Look at the time stamp of this post. It’s actually early for me. There is about a month of life happening in this week. Tons of adversity. A few critical decisions. Uncharted waters. A crying 12-year old daughter that misses her daddy. People with expectations. Mostly unmet 🙂
As I was finishing up some work tonight and bracing myself for tomorrow, I’m so at peace and I’m wondering why. I’ve prayed for it, sure enough. But I’m journaling in a raw way tonight/this morning to remind you and myself of an interesting thought:
We can only be filled when we are emptied
I think it’s interesting that the state I’m in is sheer exhaustion. Mentally, physically, and emotionally drained. Really. Emptied out. However, there’s something holding it all together.
Maybe it’s Someone.
I feel whole in this moment. Peaceful. Isn’t that interesting? My wonderment and maybe fatigue lead me to maybe wonder if my weakened state is just where I’m supposed to be?

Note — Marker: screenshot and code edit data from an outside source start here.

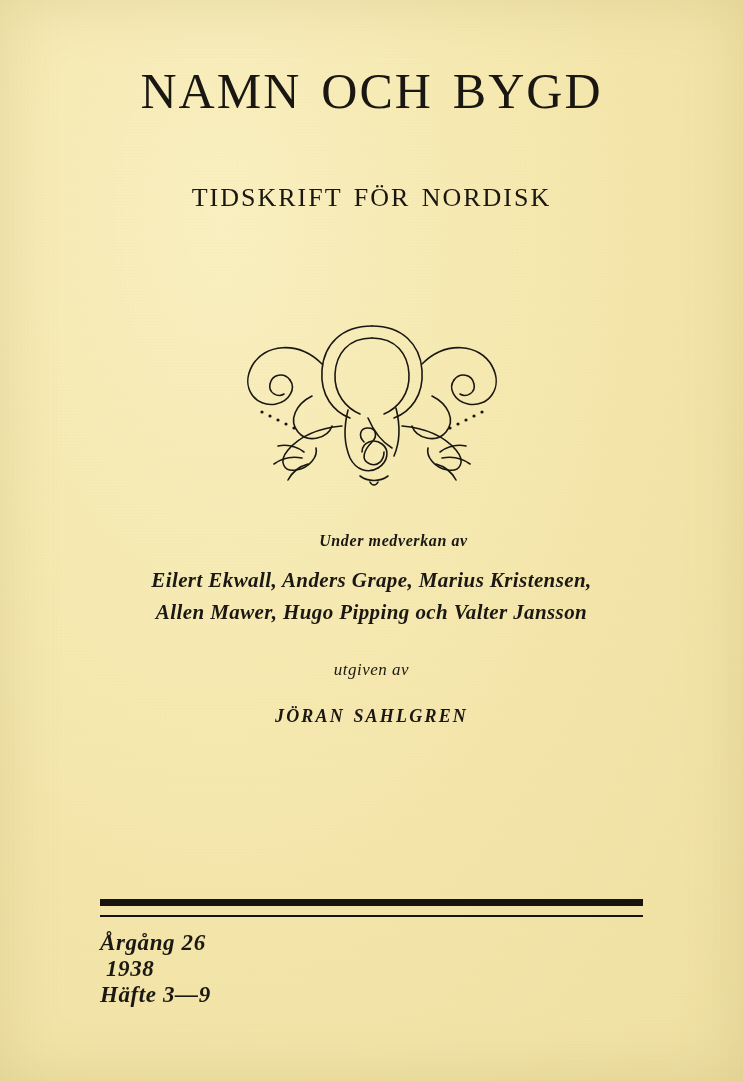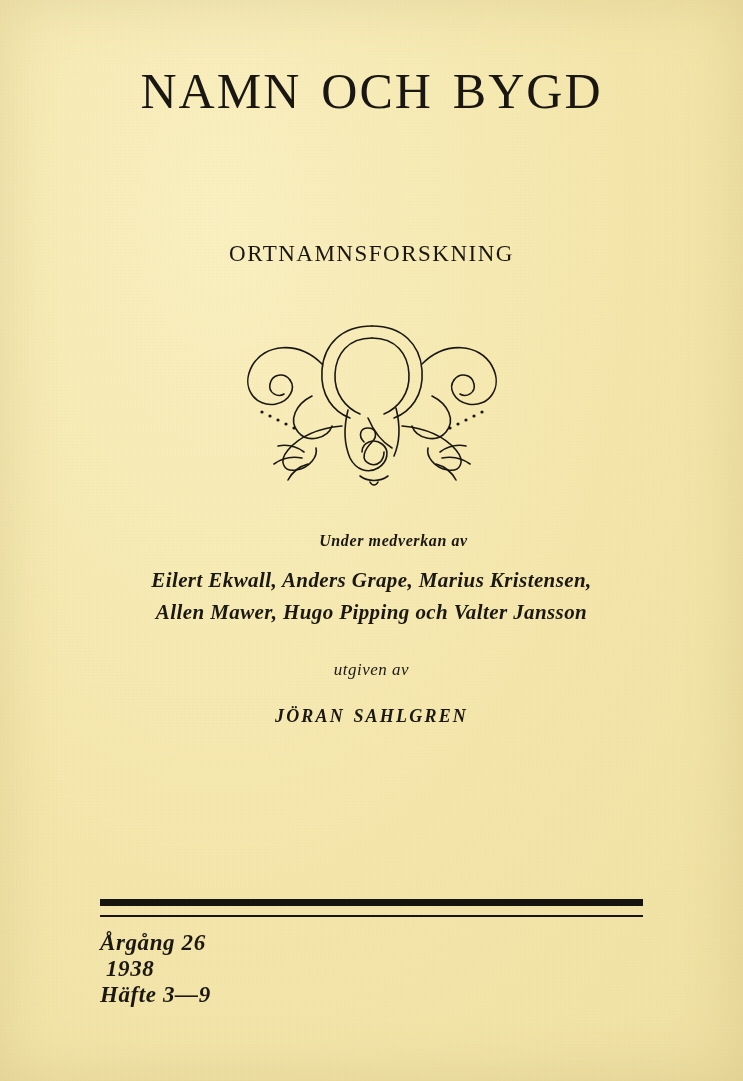--- a/index.html
+++ b/index.html
@@ -176,22 +176,22 @@
 </style>
 </head>
 <body>
 
 <div class="page">
 
   <div class="grain"></div>
 
   <div class="main-title">Namn och Bygd</div>
 
-
-  <div class="subtitle2">ortnamnsforskning</div>
+  <div class="subtitle1 credit-free">Tidskrift för nordisk</div>
+
 
   <div class="ornament">
     <svg viewBox="0 0 360 190" xmlns="http://www.w3.org/2000/svg" fill="none" stroke="#1a1712" stroke-width="1.6" stroke-linecap="round" stroke-linejoin="round">
 
       <path d="M180 26 C150 26 132 44 130 70 C128 96 142 112 158 118"></path>
       <path d="M180 26 C210 26 228 44 230 70 C232 96 218 112 202 118"></path>
       <path d="M180 38 C156 38 144 54 143 74 C142 94 154 108 168 114"></path>
       <path d="M180 38 C204 38 216 54 217 74 C218 94 206 108 192 114"></path>
 
       <path d="M130 64 C106 40 72 44 60 66 C48 88 64 108 84 104 C98 101 104 88 98 80"></path>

Without waxing eloquent, maybe one of the reasons the power of the Holy Spirit isn’t moving in my circles more is because of our independence.
But now in my emptied out state, He now has some space to work. I’m chuckling now. Why don’t I let Him do this when I’m on my game? What about you?
Am I getting some new wineskins delivered to my soul? I’m not sure. But I do know I’m steadied in the storm by something and someone bigger than myself. It’s outside my capability. Unexplained.
And I like it.
Empty me out, Abba. Until there’s nothing left but You.